Work instructions:
The answer must be an exact copy of the records, with every picture left out.

Screenshot and code edit data:
=== Section Start ===

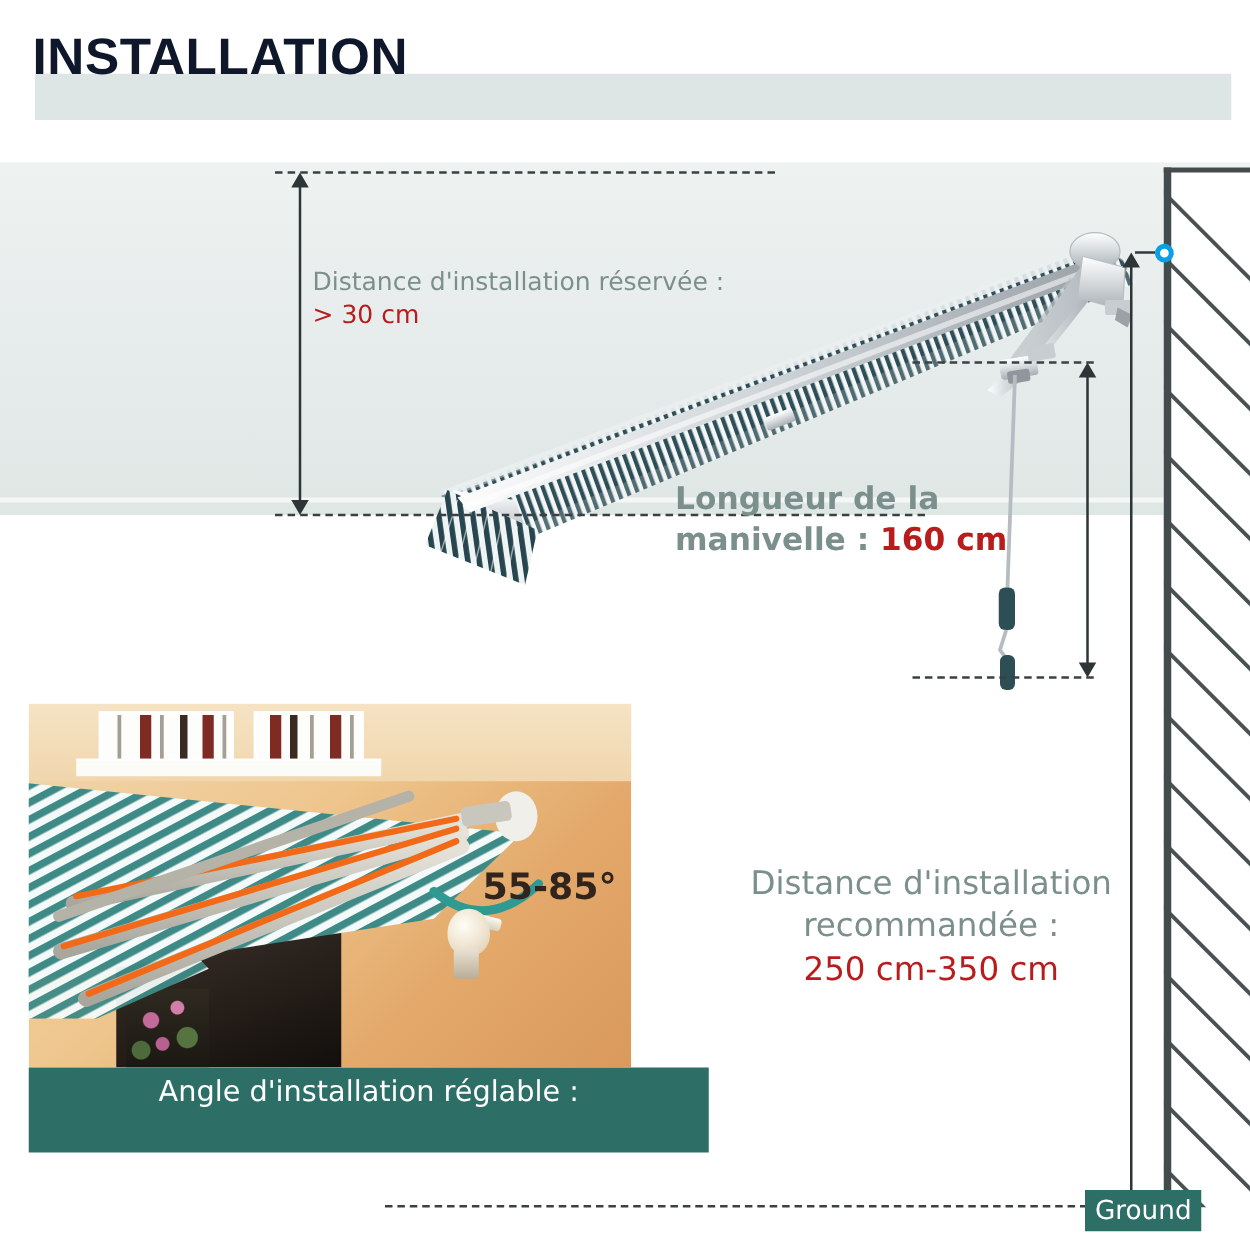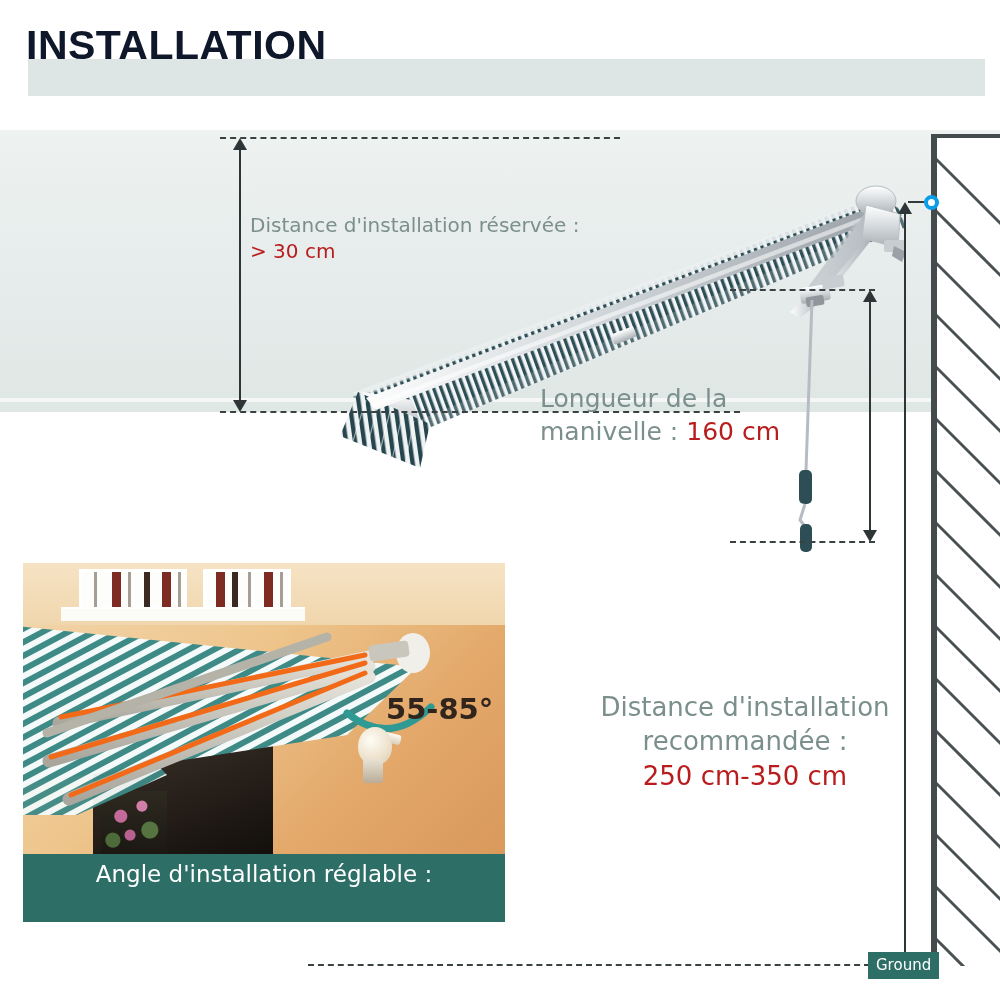--- a/index.html
+++ b/index.html
@@ -88,7 +88,7 @@
   .lbl .val{color:#b91c1c;}
 
   #label-distance{left:250px;top:212px;font-size:20px;width:520px;}
-  #label-crank{left:540px;top:382px;font-size:25px;width:300px;text-align:left;}
+  #label-crank{left:540px;top:382px;font-size:25px;width:300px;text-align:left;font-weight:bold;}
   #label-height{left:575px;top:690px;font-size:26px;width:340px;text-align:center;}
 
   

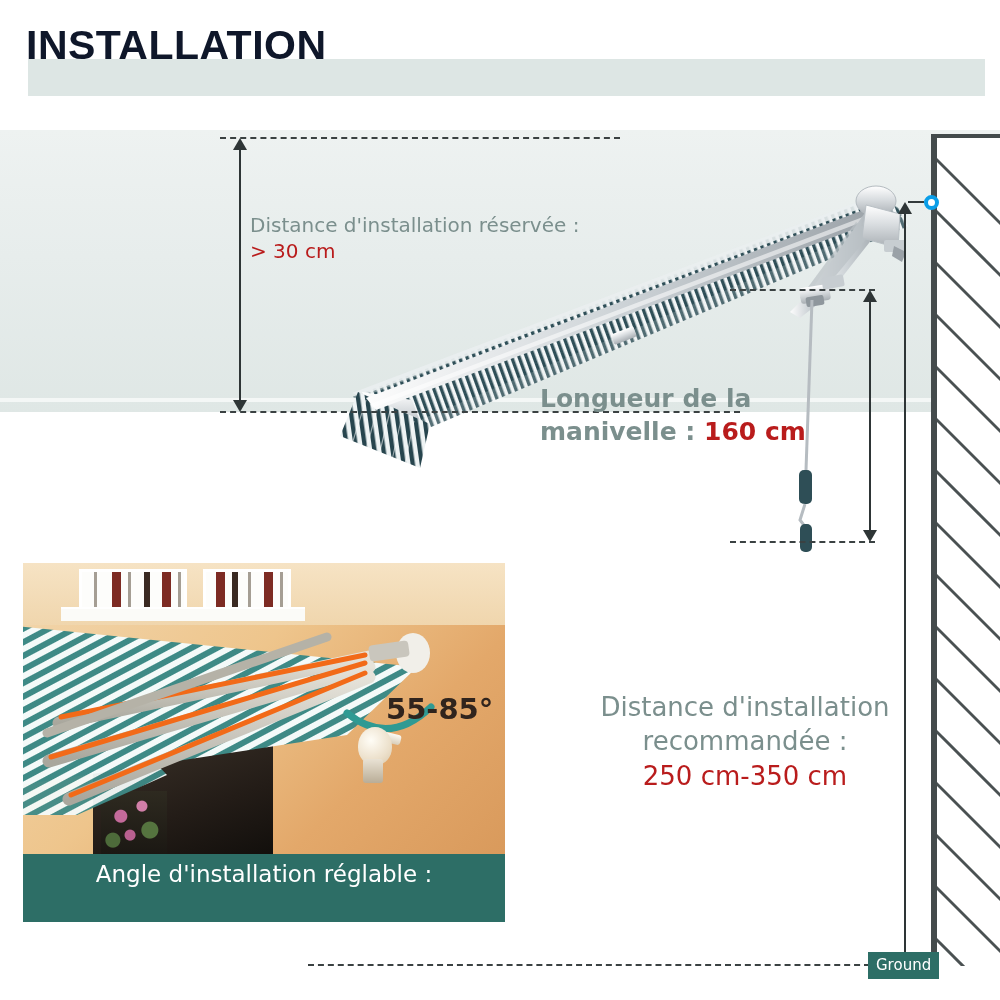--- a/index.html
+++ b/index.html
@@ -152,7 +152,7 @@
   }
 
   .caption{
-    position:absolute;left:23px;top:854px;width:482px;height:68px;
+    position:absolute;left:23px;top:854px;width:544px;height:68px;
     background:#2d6e66;
     color:#ffffff;
     font-family:"DejaVu Sans", sans-serif;

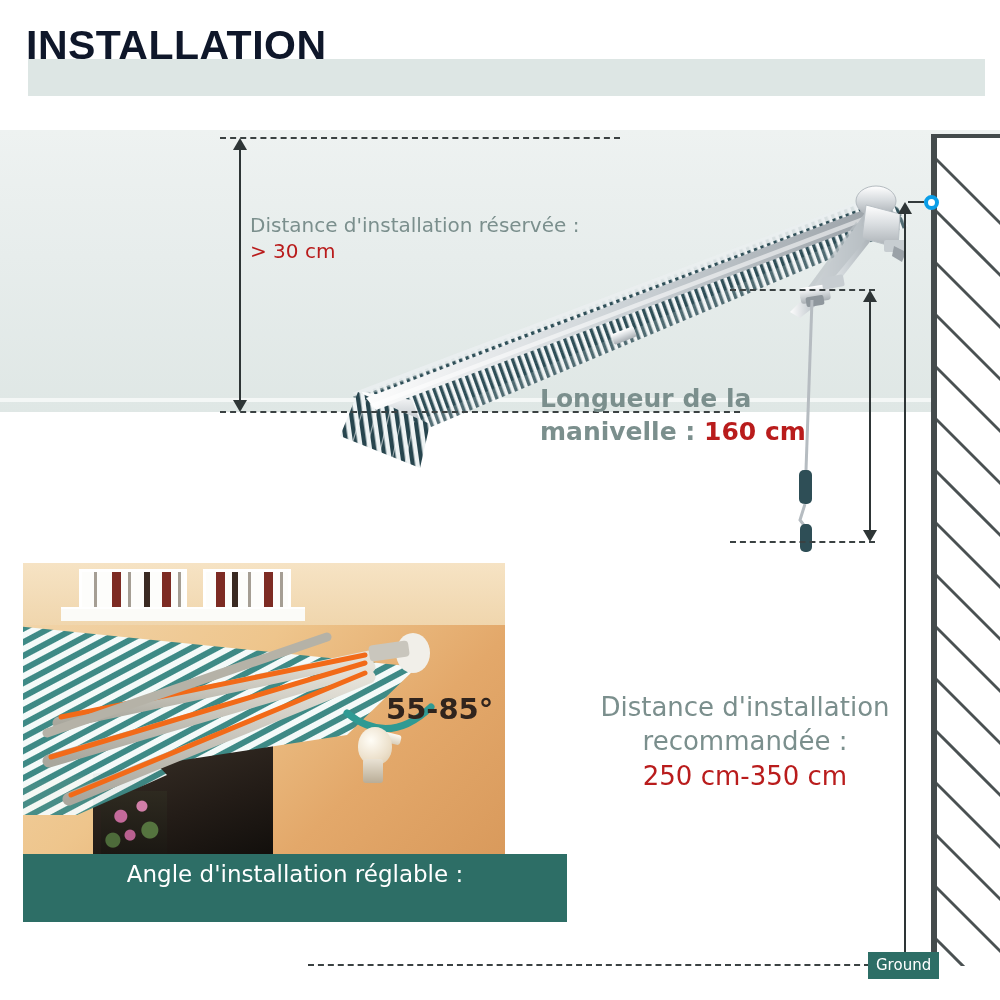--- a/index.html
+++ b/index.html
@@ -165,7 +165,7 @@
   .ground-badge{
     position:absolute;left:868px;top:952px;
     background:#2d6e66;color:#ffffff;
-    font-size:15px;font-family:"DejaVu Sans", sans-serif;
+    font-size:21px;font-family:"DejaVu Sans", sans-serif;
     padding:4px 8px 5px 8px;
   }
 </style>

=== Section End ===

Response box:
--- a/index.html
+++ b/index.html
@@ -88,7 +88,7 @@
   .lbl .val{color:#b91c1c;}
 
   #label-distance{left:250px;top:212px;font-size:20px;width:520px;}
-  #label-crank{left:540px;top:382px;font-size:25px;width:300px;text-align:left;}
+  #label-crank{left:540px;top:382px;font-size:25px;width:300px;text-align:left;font-weight:bold;}
   #label-height{left:575px;top:690px;font-size:26px;width:340px;text-align:center;}
 
   

--- a/index.html
+++ b/index.html
@@ -152,7 +152,7 @@
   }
 
   .caption{
-    position:absolute;left:23px;top:854px;width:482px;height:68px;
+    position:absolute;left:23px;top:854px;width:544px;height:68px;
     background:#2d6e66;
     color:#ffffff;
     font-family:"DejaVu Sans", sans-serif;

--- a/index.html
+++ b/index.html
@@ -165,7 +165,7 @@
   .ground-badge{
     position:absolute;left:868px;top:952px;
     background:#2d6e66;color:#ffffff;
-    font-size:15px;font-family:"DejaVu Sans", sans-serif;
+    font-size:21px;font-family:"DejaVu Sans", sans-serif;
     padding:4px 8px 5px 8px;
   }
 </style>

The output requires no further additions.